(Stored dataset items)
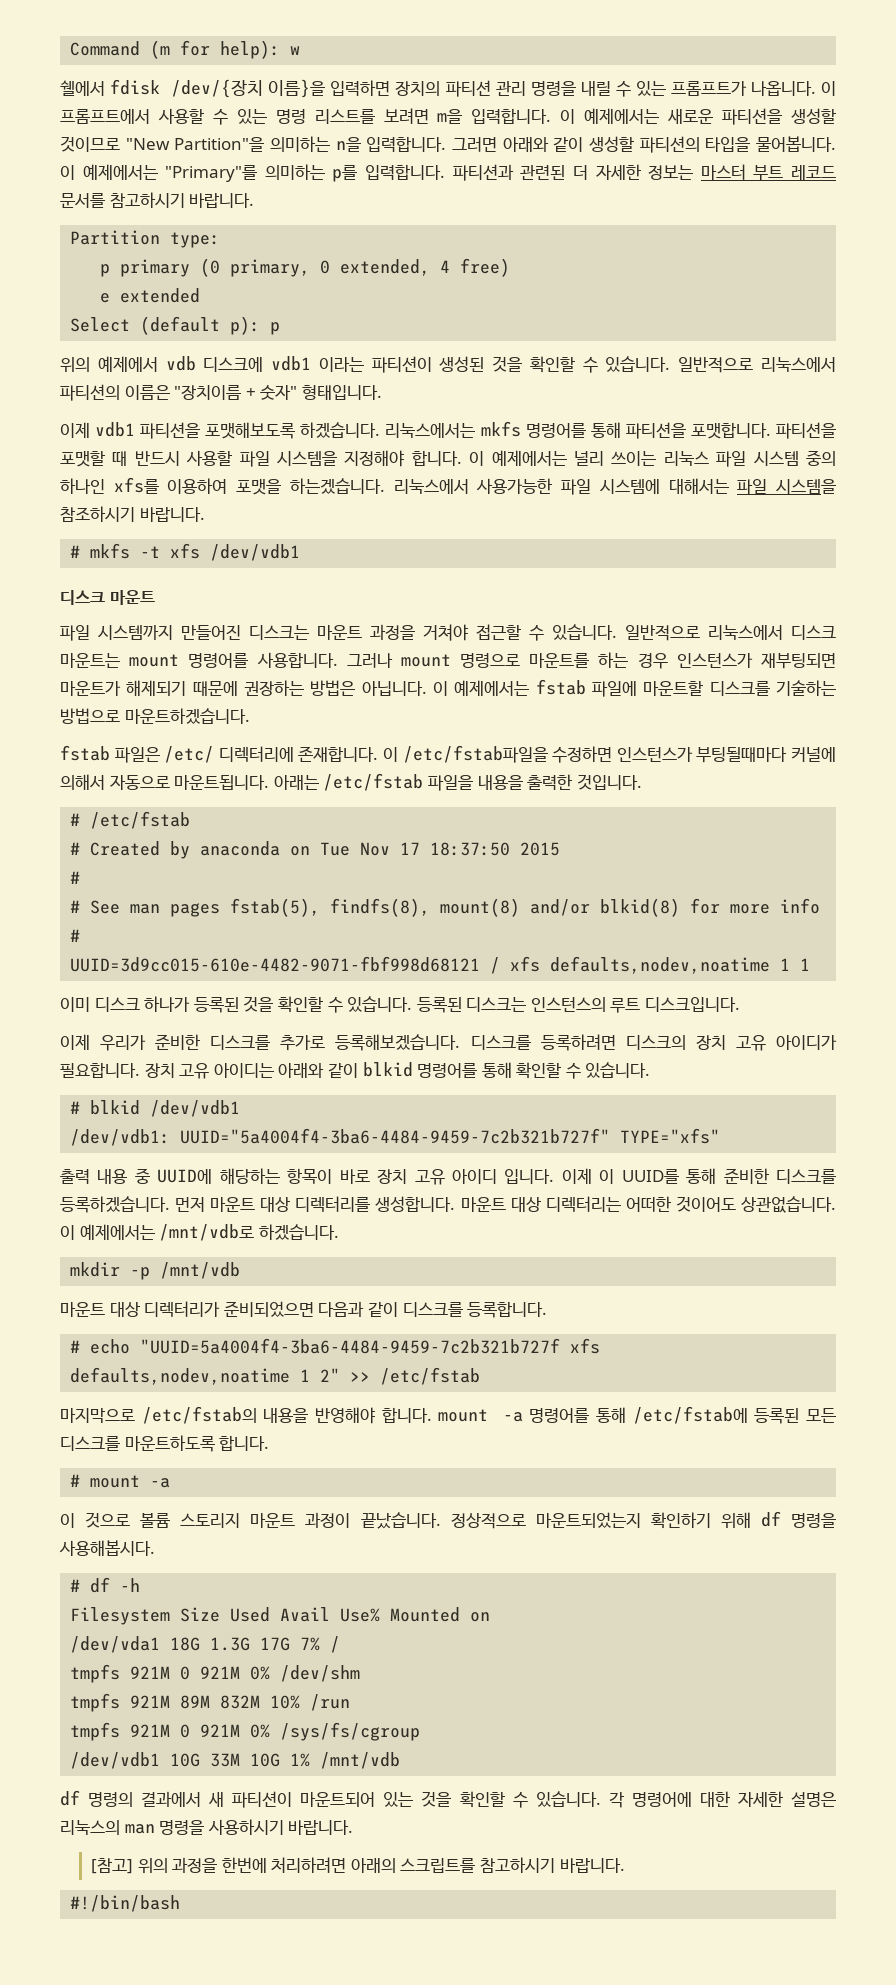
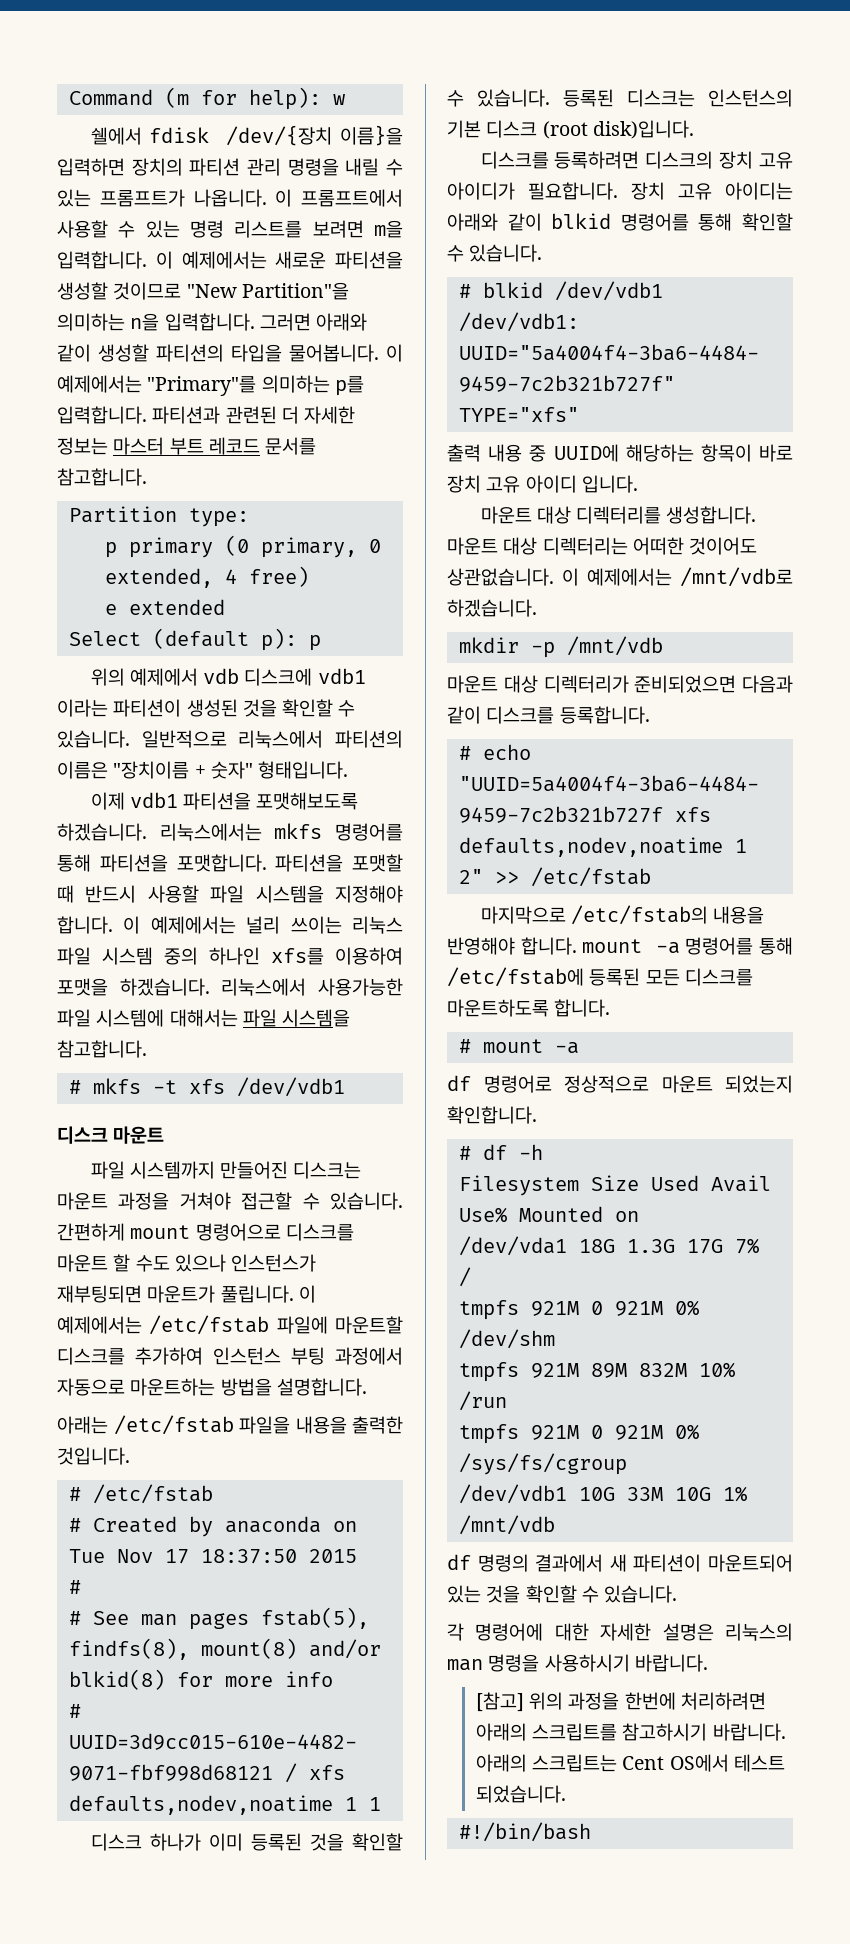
- 파티션과 관련된 더 자세한 정보는 마스터 부트 레코드 문서를 참고하시기 바랍니다.
+ 파티션과 관련된 더 자세한 정보는 마스터 부트 레코드 문서를 참고합니다.
- 이 예제에서는 널리 쓰이는 리눅스 파일 시스템 중의 하나인 xfs를 이용하여 포맷을 하는겠습니다.
+ 이 예제에서는 널리 쓰이는 리눅스 파일 시스템 중의 하나인 xfs를 이용하여 포맷을 하겠습니다.
- 리눅스에서 사용가능한 파일 시스템에 대해서는 파일 시스템을 참조하시기 바랍니다.
+ 리눅스에서 사용가능한 파일 시스템에 대해서는 파일 시스템을 참고합니다.
- 일반적으로 리눅스에서 디스크 마운트는 mount 명령어를 사용합니다. 그러나 mount 명령으로 마운트를 하는 경우 인스턴스가 재부팅되면 마운트가 해제되기 때문에 권장하는 방법은 아닙니다. 이 예제에서는 fstab 파일에 마운트할 디스크를 기술하는 방법으로 마운트하겠습니다.
- fstab 파일은 /etc/ 디렉터리에 존재합니다. 이 /etc/fstab파일을 수정하면 인스턴스가 부팅될때마다 커널에 의해서 자동으로 마운트됩니다. 아래는 /etc/fstab 파일을 내용을 출력한 것입니다.
+ 간편하게 mount 명령어으로 디스크를 마운트 할 수도 있으나 인스턴스가 재부팅되면 마운트가 풀립니다. 이 예제에서는 /etc/fstab 파일에 마운트할 디스크를 추가하여 인스턴스 부팅 과정에서 자동으로 마운트하는 방법을 설명합니다.
+ 아래는 /etc/fstab 파일을 내용을 출력한 것입니다.
- 이미 디스크 하나가 등록된 것을 확인할 수 있습니다.
+ 디스크 하나가 이미 등록된 것을 확인할 수 있습니다.
- 등록된 디스크는 인스턴스의 루트 디스크입니다.
- 이제 우리가 준비한 디스크를 추가로 등록해보겠습니다. 디스크를 등록하려면 디스크의 장치 고유 아이디가 필요합니다.
+ 등록된 디스크는 인스턴스의 기본 디스크 (root disk)입니다.
+ 디스크를 등록하려면 디스크의 장치 고유 아이디가 필요합니다.
- 출력 내용 중 UUID에 해당하는 항목이 바로 장치 고유 아이디 입니다. 이제 이 UUID를 통해 준비한 디스크를 등록하겠습니다. 먼저 마운트 대상 디렉터리를 생성합니다.
+ 출력 내용 중 UUID에 해당하는 항목이 바로 장치 고유 아이디 입니다.
+ 마운트 대상 디렉터리를 생성합니다.
- 이 것으로 볼륨 스토리지 마운트 과정이 끝났습니다. 정상적으로 마운트되었는지 확인하기 위해 df 명령을 사용해봅시다.
+ df 명령어로 정상적으로 마운트 되었는지 확인합니다.
- df 명령의 결과에서 새 파티션이 마운트되어 있는 것을 확인할 수 있습니다. 각 명령어에 대한 자세한 설명은 리눅스의 man 명령을 사용하시기 바랍니다.
+ df 명령의 결과에서 새 파티션이 마운트되어 있는 것을 확인할 수 있습니다.
+ 각 명령어에 대한 자세한 설명은 리눅스의 man 명령을 사용하시기 바랍니다.
+ 아래의 스크립트는 Cent OS에서 테스트 되었습니다.

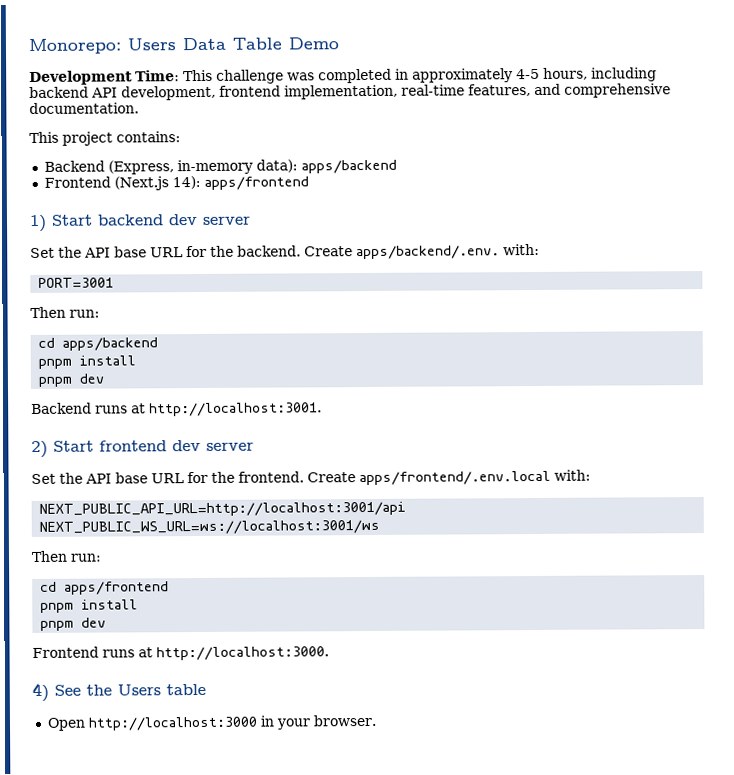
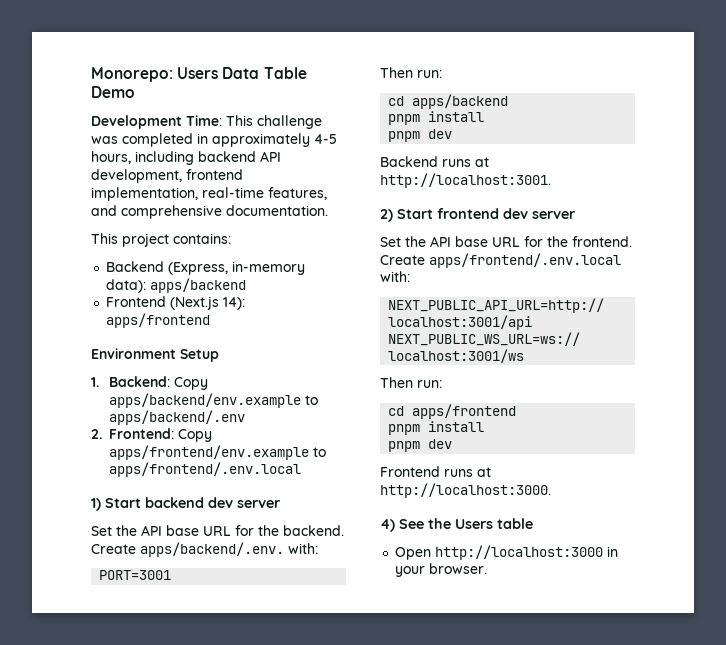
+ Environment Setup
+ 1. Backend: Copy apps/backend/env.example to apps/backend/.env
+ 2. Frontend: Copy apps/frontend/env.example to apps/frontend/.env.local

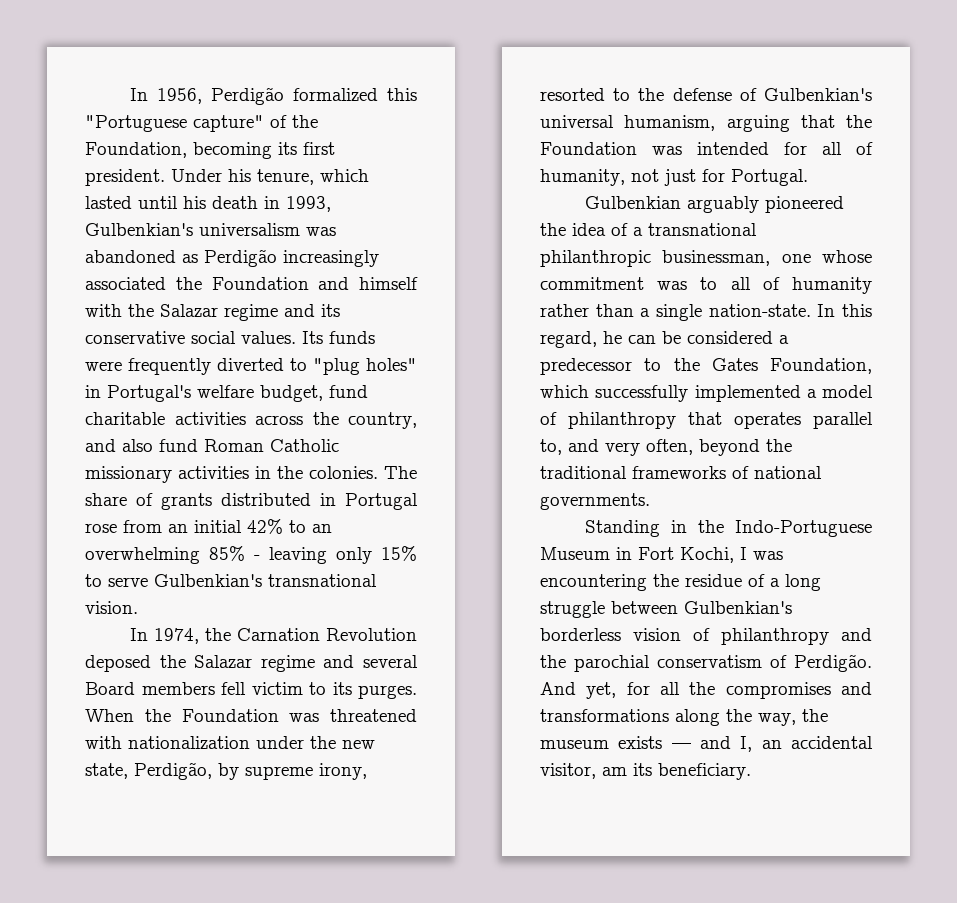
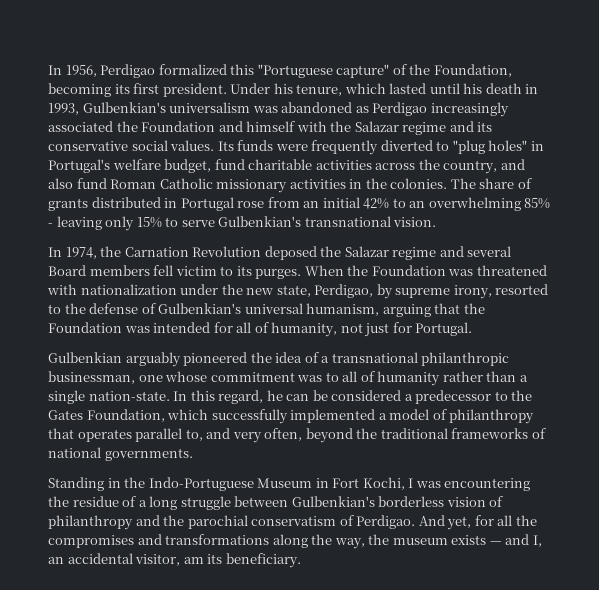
- In 1956, Perdigão formalized this "Portuguese capture" of the Foundation, becoming its first president.
+ In 1956, Perdigao formalized this "Portuguese capture" of the Foundation, becoming its first president.
- Under his tenure, which lasted until his death in 1993, Gulbenkian's universalism was abandoned as Perdigão increasingly associated the Foundation and himself with the Salazar regime and its conservative social values.
+ Under his tenure, which lasted until his death in 1993, Gulbenkian's universalism was abandoned as Perdigao increasingly associated the Foundation and himself with the Salazar regime and its conservative social values.
- When the Foundation was threatened with nationalization under the new state, Perdigão, by supreme irony, resorted to the defense of Gulbenkian's universal humanism, arguing that the Foundation was intended for all of humanity, not just for Portugal.
+ When the Foundation was threatened with nationalization under the new state, Perdigao, by supreme irony, resorted to the defense of Gulbenkian's universal humanism, arguing that the Foundation was intended for all of humanity, not just for Portugal.
- Standing in the Indo-Portuguese Museum in Fort Kochi, I was encountering the residue of a long struggle between Gulbenkian's borderless vision of philanthropy and the parochial conservatism of Perdigão.
+ Standing in the Indo-Portuguese Museum in Fort Kochi, I was encountering the residue of a long struggle between Gulbenkian's borderless vision of philanthropy and the parochial conservatism of Perdigao.

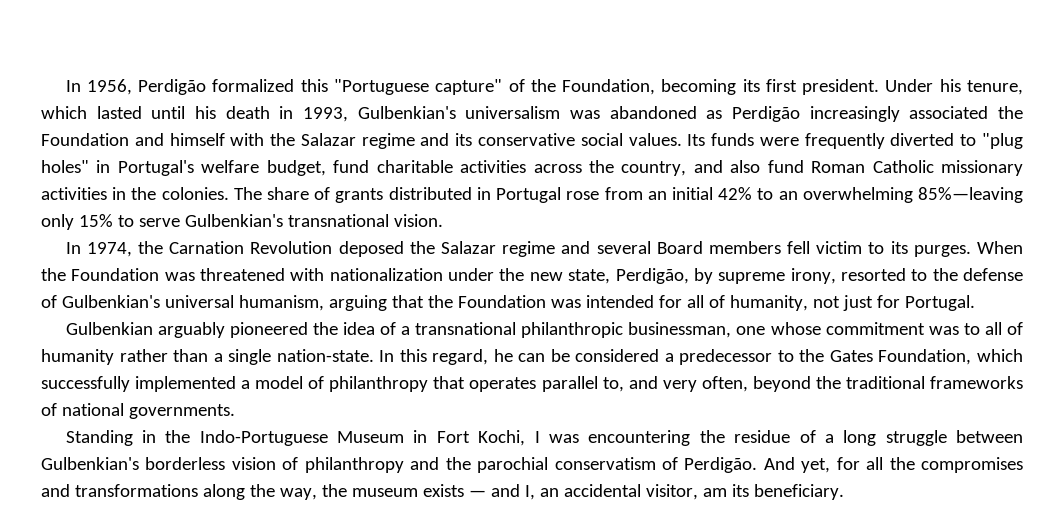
- In 1956, Perdigao formalized this "Portuguese capture" of the Foundation, becoming its first president.
+ In 1956, Perdigão formalized this "Portuguese capture" of the Foundation, becoming its first president.
- Under his tenure, which lasted until his death in 1993, Gulbenkian's universalism was abandoned as Perdigao increasingly associated the Foundation and himself with the Salazar regime and its conservative social values.
+ Under his tenure, which lasted until his death in 1993, Gulbenkian's universalism was abandoned as Perdigão increasingly associated the Foundation and himself with the Salazar regime and its conservative social values.
- The share of grants distributed in Portugal rose from an initial 42% to an overwhelming 85% - leaving only 15% to serve Gulbenkian's transnational vision.
+ The share of grants distributed in Portugal rose from an initial 42% to an overwhelming 85%—leaving only 15% to serve Gulbenkian's transnational vision.
- When the Foundation was threatened with nationalization under the new state, Perdigao, by supreme irony, resorted to the defense of Gulbenkian's universal humanism, arguing that the Foundation was intended for all of humanity, not just for Portugal.
+ When the Foundation was threatened with nationalization under the new state, Perdigão, by supreme irony, resorted to the defense of Gulbenkian's universal humanism, arguing that the Foundation was intended for all of humanity, not just for Portugal.
- Standing in the Indo-Portuguese Museum in Fort Kochi, I was encountering the residue of a long struggle between Gulbenkian's borderless vision of philanthropy and the parochial conservatism of Perdigao.
+ Standing in the Indo-Portuguese Museum in Fort Kochi, I was encountering the residue of a long struggle between Gulbenkian's borderless vision of philanthropy and the parochial conservatism of Perdigão.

◆ Exercise prompt
Reproduce all lines from the records above that include the word "인스턴스가".

◆ Task solution
- 일반적으로 리눅스에서 디스크 마운트는 mount 명령어를 사용합니다. 그러나 mount 명령으로 마운트를 하는 경우 인스턴스가 재부팅되면 마운트가 해제되기 때문에 권장하는 방법은 아닙니다. 이 예제에서는 fstab 파일에 마운트할 디스크를 기술하는 방법으로 마운트하겠습니다.
- fstab 파일은 /etc/ 디렉터리에 존재합니다. 이 /etc/fstab파일을 수정하면 인스턴스가 부팅될때마다 커널에 의해서 자동으로 마운트됩니다. 아래는 /etc/fstab 파일을 내용을 출력한 것입니다.
+ 간편하게 mount 명령어으로 디스크를 마운트 할 수도 있으나 인스턴스가 재부팅되면 마운트가 풀립니다. 이 예제에서는 /etc/fstab 파일에 마운트할 디스크를 추가하여 인스턴스 부팅 과정에서 자동으로 마운트하는 방법을 설명합니다.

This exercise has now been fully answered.